═════ GIVEN RECORDS
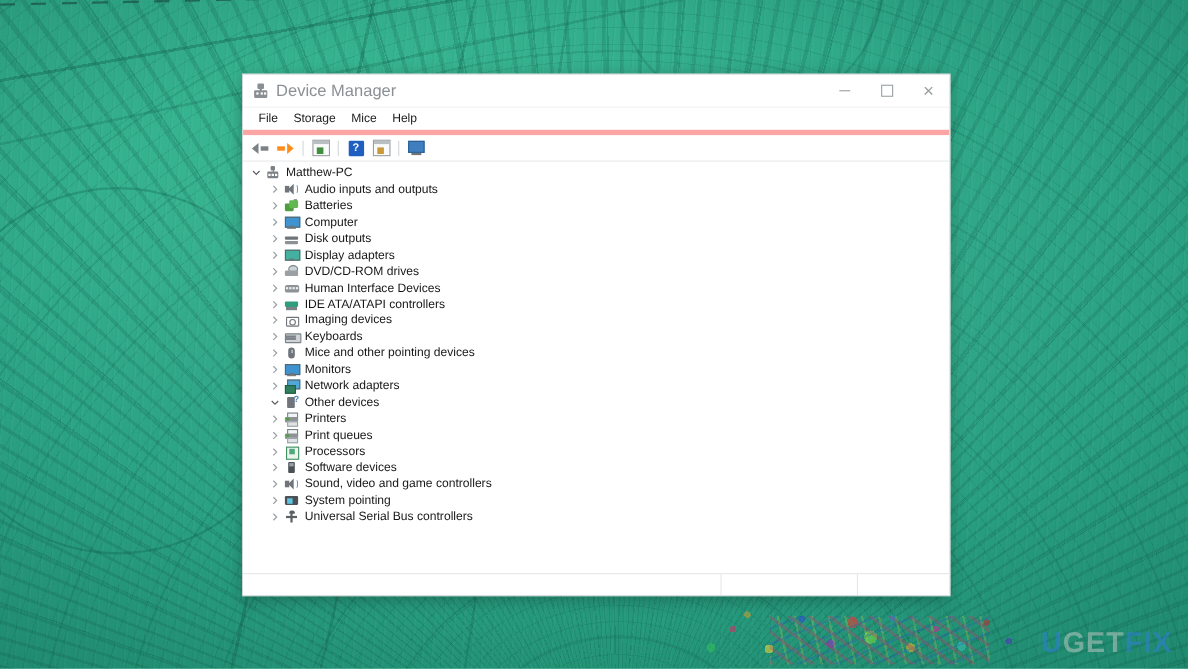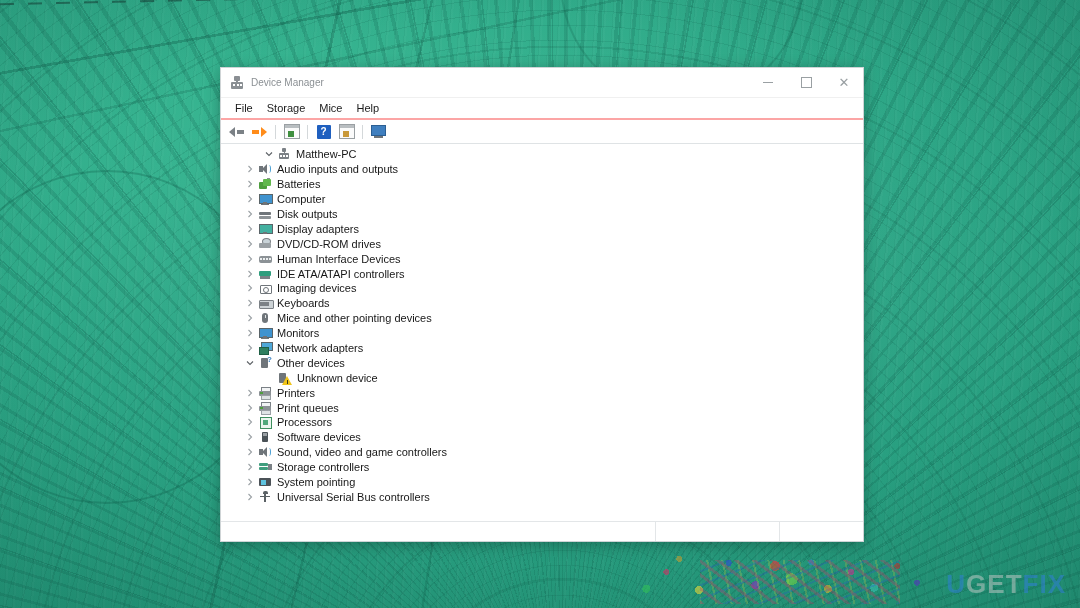--- a/index.html
+++ b/index.html
@@ -187,7 +187,7 @@
   .mmc-icon .d1 { left: 4px; } .mmc-icon .d2 { left: 7.5px; } .mmc-icon .d3 { left: 11px; }
 
   #title-text {
-    font-size: 10px; color: #8b9094; flex: 1;
+    font-size: 15px; color: #8b9094; flex: 1;
     white-space: nowrap; overflow: hidden;
   }
   .win-btns { display: flex; height: 29px; }

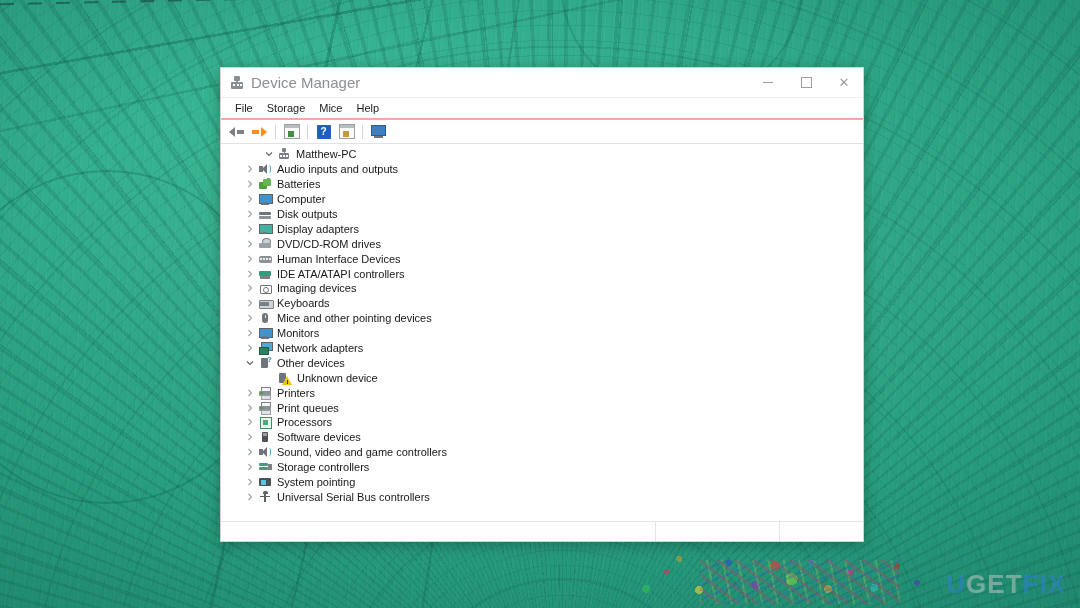--- a/index.html
+++ b/index.html
@@ -206,7 +206,7 @@
     display: flex; align-items: center;
     padding-left: 7px;
     background: #ffffff;
-    border-bottom: 2px solid #fca5a5;
+    border-bottom: 5px solid #fca5a5;
   }
   .menu-item {
     padding: 2px 7px; font-size: 11px; color: #1b1b1b;

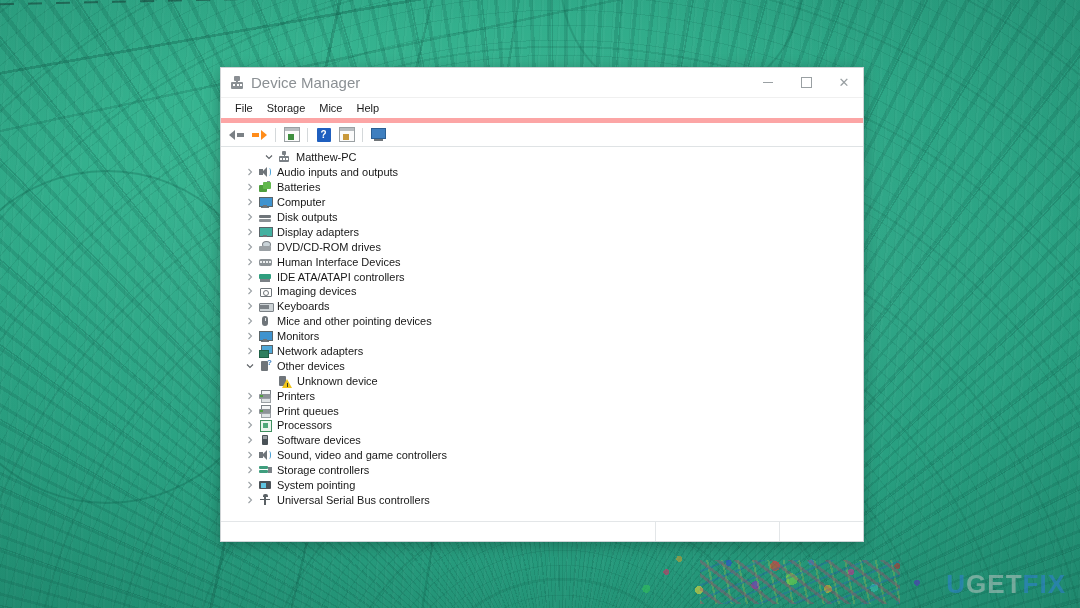--- a/index.html
+++ b/index.html
@@ -281,7 +281,7 @@
   .dev-icon { width: 14px; height: 14px; flex: none; margin-right: 5px; position: relative; }
   .tree-label { font-size: 11px; color: #171717; }
 
-  .lvl0 { padding-left: 4px; margin-left: 36px; }
+  .lvl0 { padding-left: 4px; }
   .lvl1 { padding-left: 21px; }
   .lvl2 { padding-left: 57px; }
 

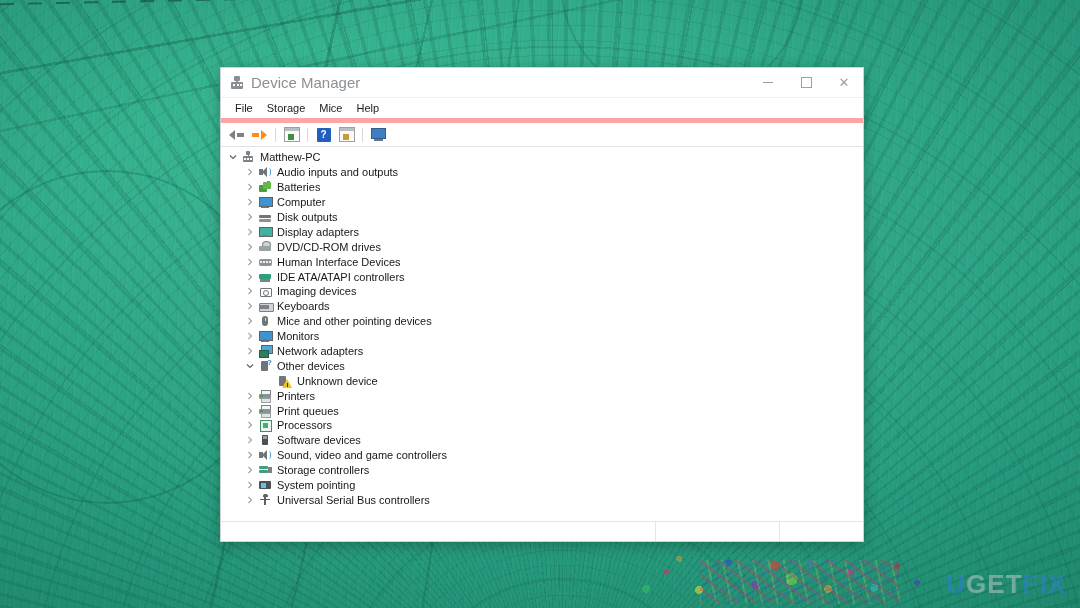--- a/index.html
+++ b/index.html
@@ -685,14 +685,6 @@
         <span class="tree-label">Other devices</span>
       </div>
 
-      <div class="tree-row lvl2">
-        <span class="dev-icon i-unknown">
-          <span class="dev"></span>
-            <span class="warn"></span>
-            <span class="bang"></span>
-        </span>
-        <span class="tree-label">Unknown device</span>
-      </div>
 
       <div class="tree-row lvl1">
         <span class="twisty">

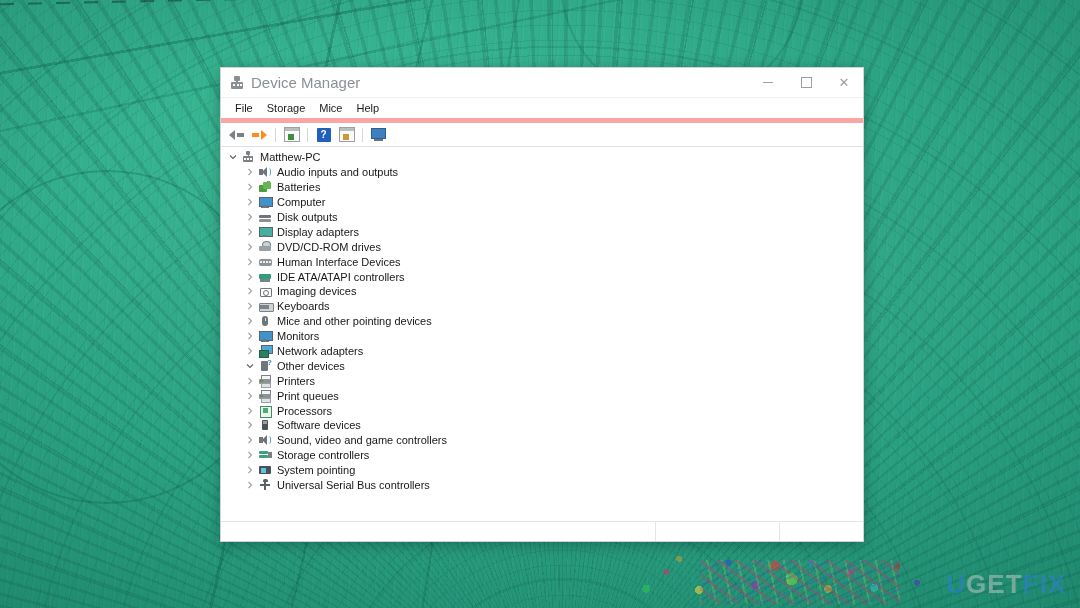--- a/index.html
+++ b/index.html
@@ -756,19 +756,6 @@
         <span class="tree-label">Sound, video and game controllers</span>
       </div>
 
-      <div class="tree-row lvl1">
-        <span class="twisty">
-          <svg width="8" height="8" viewBox="0 0 8 8">
-              <path d="M2.5 1 L5.5 4 L2.5 7" fill="none" stroke="#9aa0a4" stroke-width="1.1"></path>
-            </svg>
-        </span>
-        <span class="dev-icon i-storage">
-          <span class="s1"></span>
-            <span class="s2"></span>
-            <span class="pin"></span>
-        </span>
-        <span class="tree-label">Storage controllers</span>
-      </div>
 
       <div class="tree-row lvl1">
         <span class="twisty">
══════════
## WHAT THE TASK ASKS
Without any pictures, return the entries exactly as given.

## TASK SOLUTION
--- a/index.html
+++ b/index.html
@@ -187,7 +187,7 @@
   .mmc-icon .d1 { left: 4px; } .mmc-icon .d2 { left: 7.5px; } .mmc-icon .d3 { left: 11px; }
 
   #title-text {
-    font-size: 10px; color: #8b9094; flex: 1;
+    font-size: 15px; color: #8b9094; flex: 1;
     white-space: nowrap; overflow: hidden;
   }
   .win-btns { display: flex; height: 29px; }

--- a/index.html
+++ b/index.html
@@ -206,7 +206,7 @@
     display: flex; align-items: center;
     padding-left: 7px;
     background: #ffffff;
-    border-bottom: 2px solid #fca5a5;
+    border-bottom: 5px solid #fca5a5;
   }
   .menu-item {
     padding: 2px 7px; font-size: 11px; color: #1b1b1b;

--- a/index.html
+++ b/index.html
@@ -281,7 +281,7 @@
   .dev-icon { width: 14px; height: 14px; flex: none; margin-right: 5px; position: relative; }
   .tree-label { font-size: 11px; color: #171717; }
 
-  .lvl0 { padding-left: 4px; margin-left: 36px; }
+  .lvl0 { padding-left: 4px; }
   .lvl1 { padding-left: 21px; }
   .lvl2 { padding-left: 57px; }
 

--- a/index.html
+++ b/index.html
@@ -685,14 +685,6 @@
         <span class="tree-label">Other devices</span>
       </div>
 
-      <div class="tree-row lvl2">
-        <span class="dev-icon i-unknown">
-          <span class="dev"></span>
-            <span class="warn"></span>
-            <span class="bang"></span>
-        </span>
-        <span class="tree-label">Unknown device</span>
-      </div>
 
       <div class="tree-row lvl1">
         <span class="twisty">

--- a/index.html
+++ b/index.html
@@ -756,19 +756,6 @@
         <span class="tree-label">Sound, video and game controllers</span>
       </div>
 
-      <div class="tree-row lvl1">
-        <span class="twisty">
-          <svg width="8" height="8" viewBox="0 0 8 8">
-              <path d="M2.5 1 L5.5 4 L2.5 7" fill="none" stroke="#9aa0a4" stroke-width="1.1"></path>
-            </svg>
-        </span>
-        <span class="dev-icon i-storage">
-          <span class="s1"></span>
-            <span class="s2"></span>
-            <span class="pin"></span>
-        </span>
-        <span class="tree-label">Storage controllers</span>
-      </div>
 
       <div class="tree-row lvl1">
         <span class="twisty">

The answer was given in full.